SRAudit: Auditing the Structural Reliability of the Clouds to Ward Off Correlated Failures
07 September 2016
Cloud computing systems heavily rely on redundancy techniques for ensuring reliability. Nevertheless, as cloud systems become ever more structurally complex, infrastructure components, e.g., replica servers, may unwittingly share deep dependencies, such as aggregation switches.
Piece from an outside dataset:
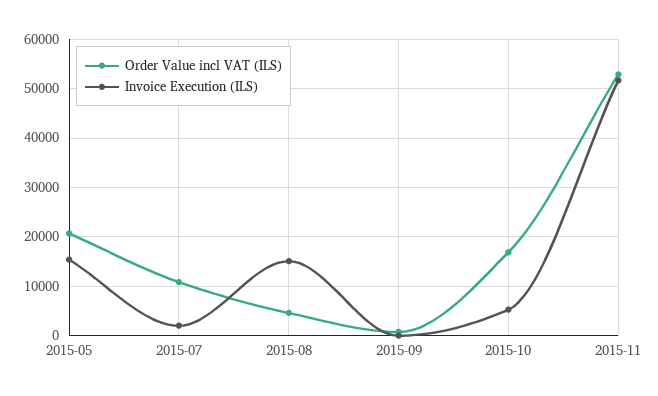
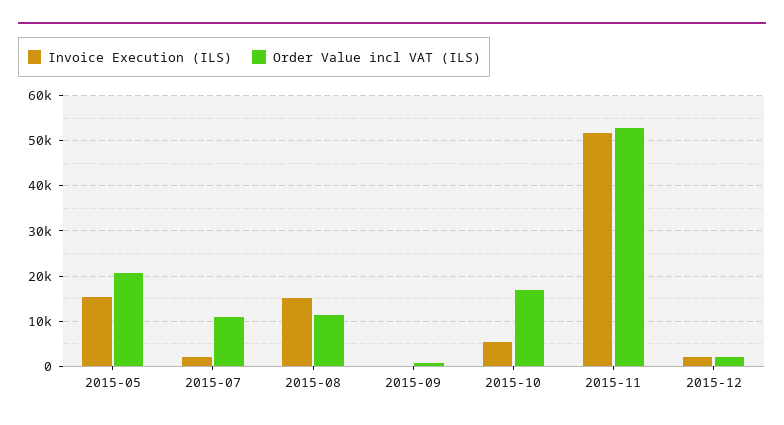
Order Value incl VAT (ILS), 2015-08: 4000 -> 12000
Invoice Execution (ILS), 2015-12: none -> 2000
Order Value incl VAT (ILS), 2015-12: none -> 2000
These unexpected common dependencies may result in correlated failures that undermine redundancy efforts. Although existing diagnosis tools offer post-failure forensics, they typically lead to prolonged failure recovery time. This paper presents SRAudit, a practical framework that aims to prevent correlated failures before cloud outages occur, by allowing administrators to proactively audit the structural reliability of redundant systems of interest. SRAudit is capable of simultaneously offering expressive, accurate and efficient structural reliability auditing by introducing three novel components: 1) a declarative domain-specific language, RAL, enabling administrators to easily write auditing programs to express diverse auditing tasks; 2) a high-performance auditing engine that parses RAL program, and efficiently generates accurate auditing results by leveraging various verification tools (e.g., MinCostSAT and model counter); and 3) a repair engine that can automatically generate the reliability improvement plans based on easily written specifications. Our experimental result shows SRAudit can determine the top-20 critical correlated failure root causes in a 70,656- node redundant system within 5 minutes, which is 300x more efficient in auditing time than previous systems.